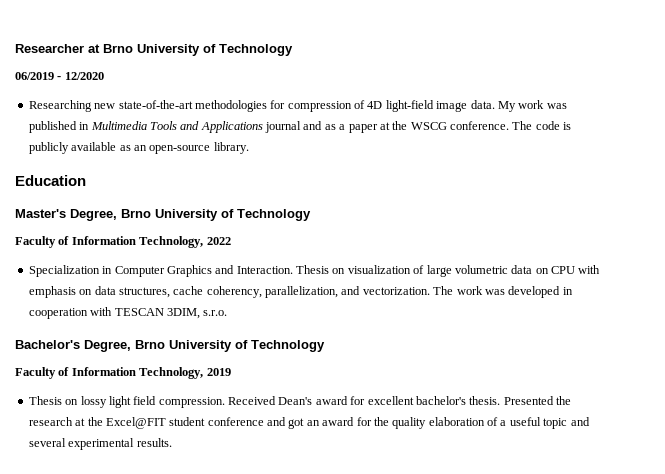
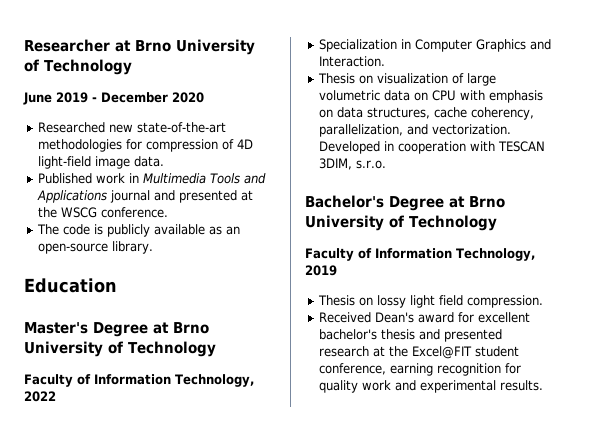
- 06/2019 - 12/2020
- Researching new state-of-the-art methodologies for compression of 4D light-field image data. My work was published in Multimedia Tools and Applications journal and as a paper at the WSCG conference. The code is publicly available as an open-source library.
+ June 2019 - December 2020
+ Researched new state-of-the-art methodologies for compression of 4D light-field image data.
+ Published work in Multimedia Tools and Applications journal and presented at the WSCG conference.
+ The code is publicly available as an open-source library.
- Master's Degree, Brno University of Technology
+ Master's Degree at Brno University of Technology
- Specialization in Computer Graphics and Interaction. Thesis on visualization of large volumetric data on CPU with emphasis on data structures, cache coherency, parallelization, and vectorization.
+ Specialization in Computer Graphics and Interaction.
+ Thesis on visualization of large volumetric data on CPU with emphasis on data structures, cache coherency, parallelization, and vectorization.
- The work was developed in cooperation with TESCAN 3DIM, s.r.o.
+ Developed in cooperation with TESCAN 3DIM, s.r.o.
- Bachelor's Degree, Brno University of Technology
+ Bachelor's Degree at Brno University of Technology
- Thesis on lossy light field compression. Received Dean's award for excellent bachelor's thesis. Presented the research at the Excel@FIT student conference and got an award for the quality elaboration of a useful topic and several experimental results.
+ Thesis on lossy light field compression.
+ Received Dean's award for excellent bachelor's thesis and presented research at the Excel@FIT student conference, earning recognition for quality work and experimental results.

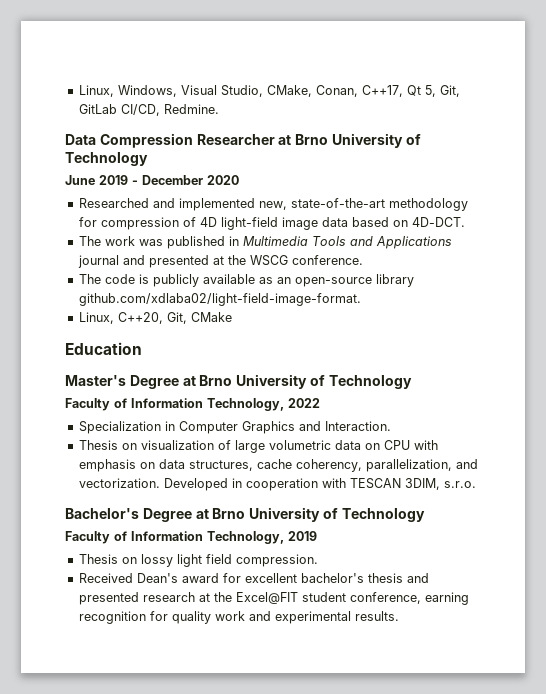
- Researcher at Brno University of Technology
+ Linux, Windows, Visual Studio, CMake, Conan, C++17, Qt 5, Git, GitLab CI/CD, Redmine.
+ Data Compression Researcher at Brno University of Technology
- Researched new state-of-the-art methodologies for compression of 4D light-field image data.
- Published work in Multimedia Tools and Applications journal and presented at the WSCG conference.
+ Researched and implemented new, state-of-the-art methodology for compression of 4D light-field image data based on 4D-DCT.
+ The work was published in Multimedia Tools and Applications journal and presented at the WSCG conference.
- The code is publicly available as an open-source library.
+ The code is publicly available as an open-source library github.com/xdlaba02/light-field-image-format.
+ Linux, C++20, Git, CMake

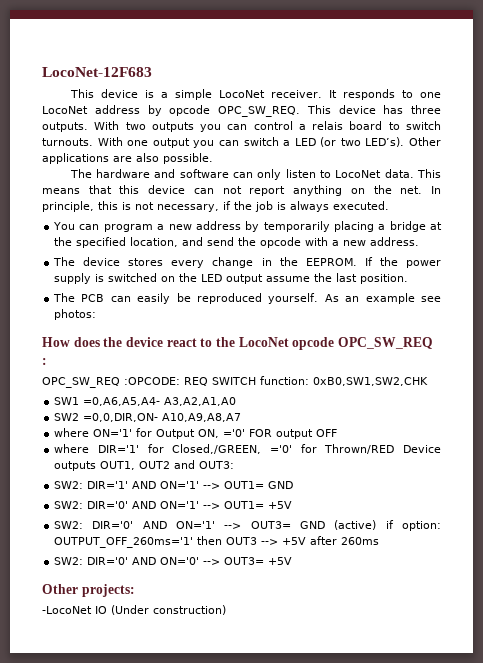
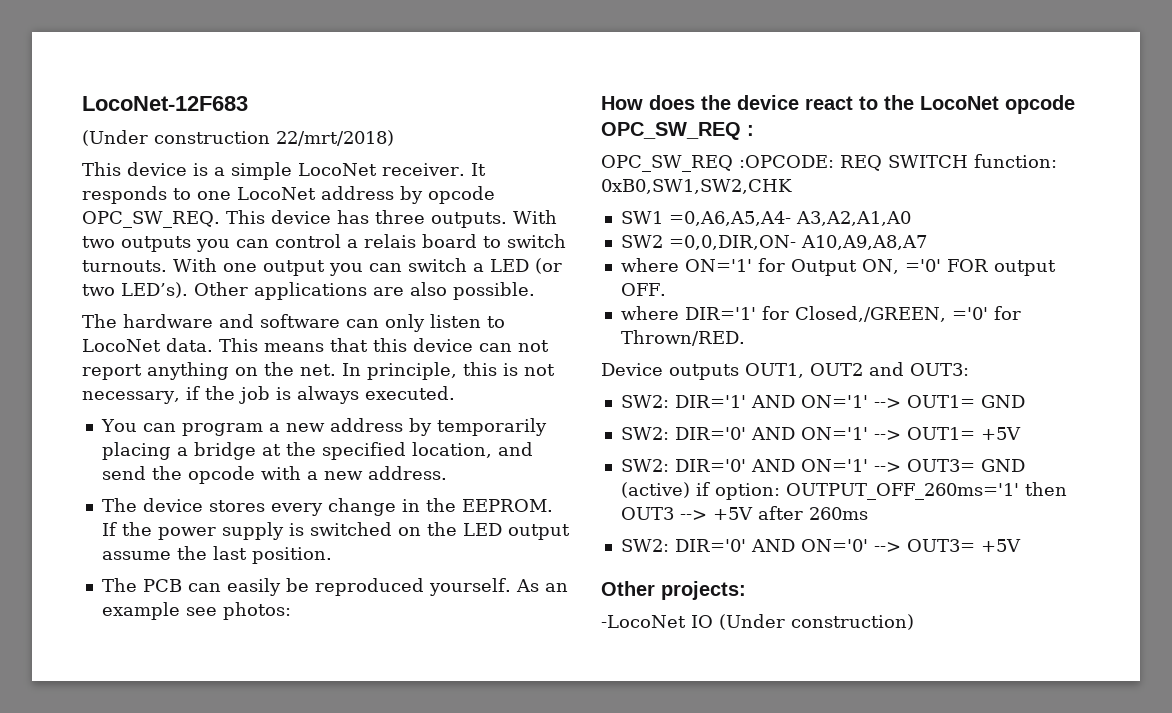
+ (Under construction 22/mrt/2018)
- where ON='1' for Output ON, ='0' FOR output OFF
+ where ON='1' for Output ON, ='0' FOR output OFF.
- where DIR='1' for Closed,/GREEN, ='0' for Thrown/RED Device outputs OUT1, OUT2 and OUT3:
+ where DIR='1' for Closed,/GREEN, ='0' for Thrown/RED.
+ Device outputs OUT1, OUT2 and OUT3:

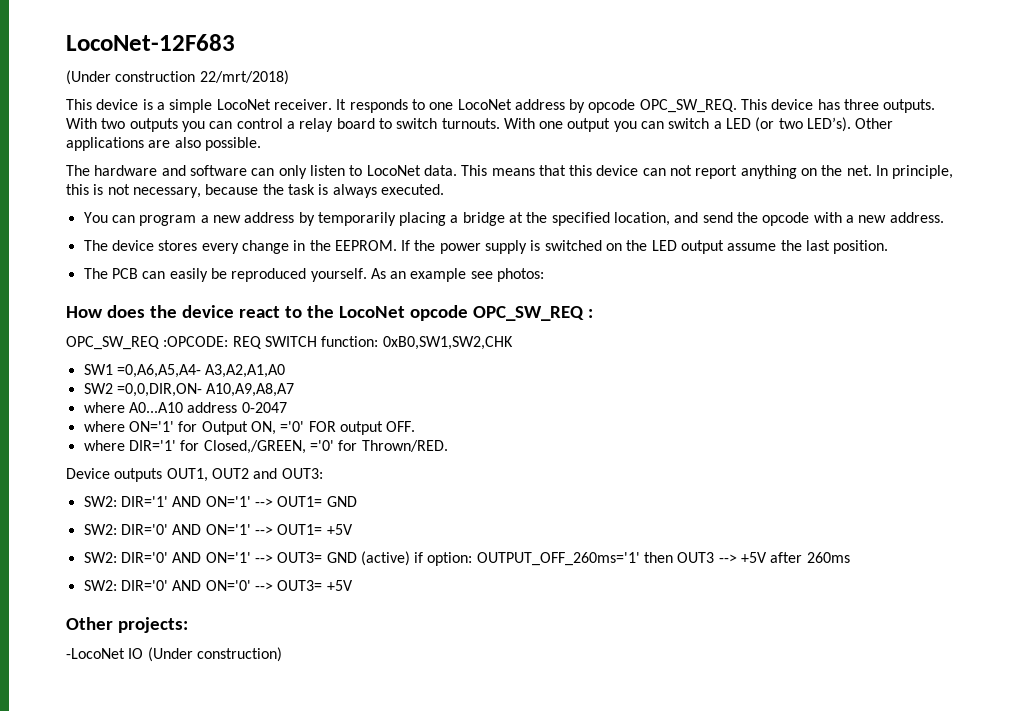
- With two outputs you can control a relais board to switch turnouts.
+ With two outputs you can control a relay board to switch turnouts.
- In principle, this is not necessary, if the job is always executed.
+ In principle, this is not necessary, because the task is always executed.
+ where A0...A10 address 0-2047

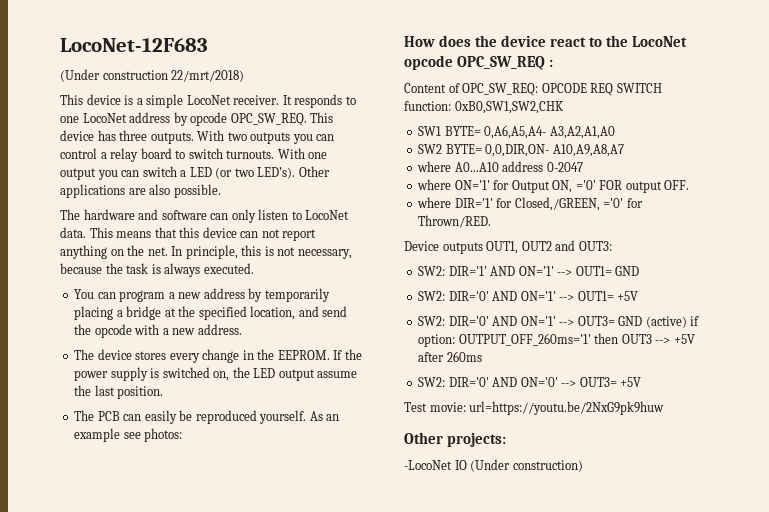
- If the power supply is switched on the LED output assume the last position.
+ If the power supply is switched on, the LED output assume the last position.
- OPC_SW_REQ :OPCODE: REQ SWITCH function: 0xB0,SW1,SW2,CHK
+ Content of OPC_SW_REQ: OPCODE REQ SWITCH function: 0xB0,SW1,SW2,CHK
- SW1 =0,A6,A5,A4- A3,A2,A1,A0
+ SW1 BYTE= 0,A6,A5,A4- A3,A2,A1,A0
- SW2 =0,0,DIR,ON- A10,A9,A8,A7
+ SW2 BYTE= 0,0,DIR,ON- A10,A9,A8,A7
+ Test movie: url=https://youtu.be/2NxG9pk9huw

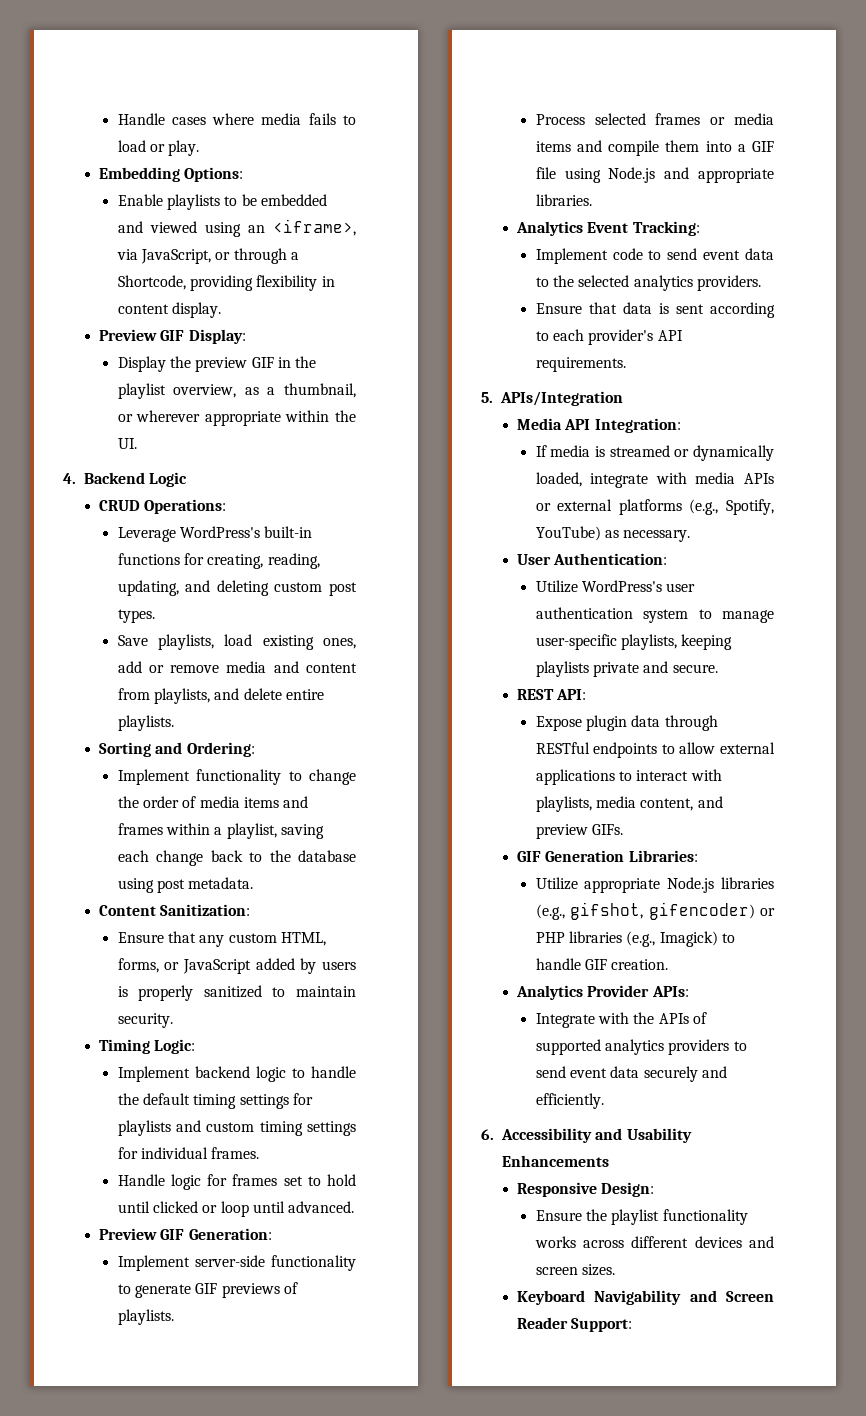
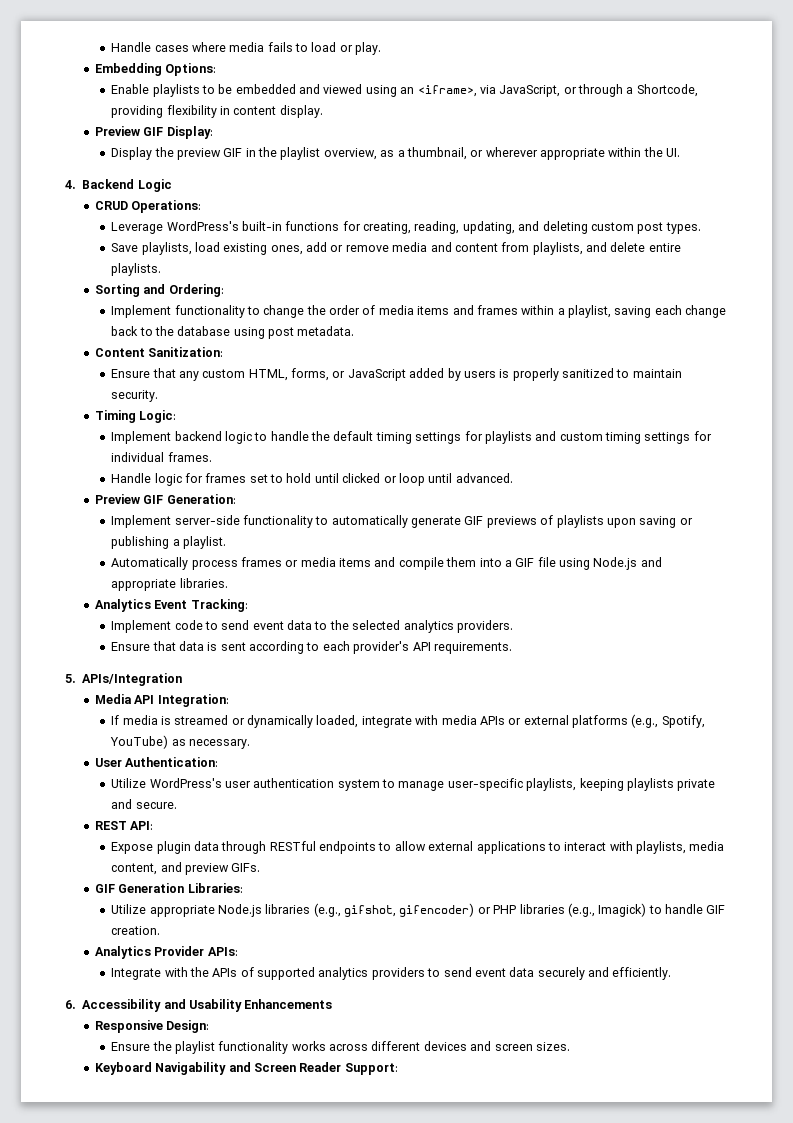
- Implement server-side functionality to generate GIF previews of playlists.
- Process selected frames or media items and compile them into a GIF file using Node.js and appropriate libraries.
+ Implement server-side functionality to automatically generate GIF previews of playlists upon saving or publishing a playlist.
+ Automatically process frames or media items and compile them into a GIF file using Node.js and appropriate libraries.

++++++++++++++++++++

**Work required**
Lines of the material that contain the word "Master" are to be gathered.

**Output of the exercise**
- Master's Degree, Brno University of Technology
+ Master's Degree at Brno University of Technology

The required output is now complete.